Hailing from Yeongju, artist Keunmin Lee (1982) is known for his paintings and drawings which not only tap into his personal experiences with hallucinations, but are also guided by instinctive gestures. Lee translates hallucinatory visions into visceral compositions characterised by rich red hues and meticulous brushwork. His paintings materialise enduring mental traces, as he engages in a cathartic process that turns the mind inside out. The forms he paints resemble magnified and abstracted fragments of flesh, muscle tissue, and veins, which seem to infuse each canvas with the heat, viscosity and pulsation of vital organs, thus eliciting a synaesthetic experience that approaches the sublime. In his first exhibition at Peres Projects gallery in Berlin, entitled Realizing Boundaries, a new body of work is presented. The thirteen oil paintings unfold tormented cartographies. Networks of nervous lines meander across organic shapes, charting circuitous routes that read as intricate maps of the mind.

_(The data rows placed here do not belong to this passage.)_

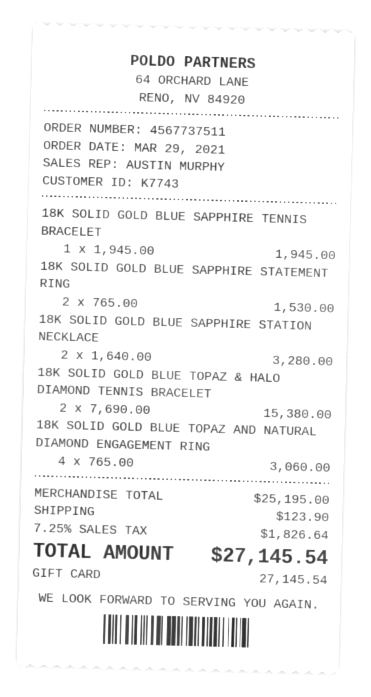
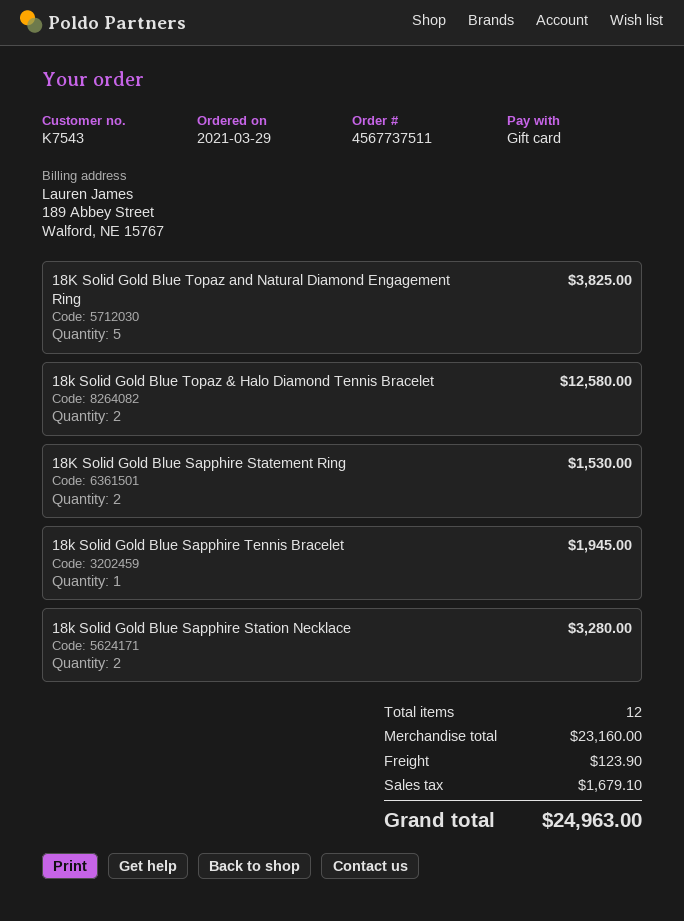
customer number: K7743 -> K7543
18K SOLID GOLD BLUE TOPAZ & HALO DIAMOND TENNIS BRACELET: 2 for 15380.00 -> 2 for 12580.00
18K SOLID GOLD BLUE TOPAZ AND NATURAL DIAMOND ENGAGEMENT RING: 4 for 3060.00 -> 5 for 3825.00
subtotal: 25195.00 -> 23160.00
tax: 1826.64 -> 1679.10
total: 27145.54 -> 24963.00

The paintings display hover between figuration and abstraction, depicting biomorphic forms that resemble zoomed-in fragments of bodies, organs, veins, or skin. Juxtaposing light and darkness, Lee works with rich palettes dominated by warm hues that are interspersed with icy blues. Varying shades of red saturate the exhibition. An allusion to blood, they serve as metaphorical markers that distinguish the outside world from inner ones. Despite their literal titles, the paintings elude rational grasp, emphasising instead a raw physicality that shifts back and forth between meticulous brushwork and expressive mark making. As scratches, imprints, and fierce brushstrokes activate the surface of the painting Encounter in the Mountains (2023) for instance, figuration dissolves, leaving behind visceral traces of inner struggles made both visible and tangible. This in-betweenness speaks to the origin of Lee’s images—a place where the real and the unreal overlap.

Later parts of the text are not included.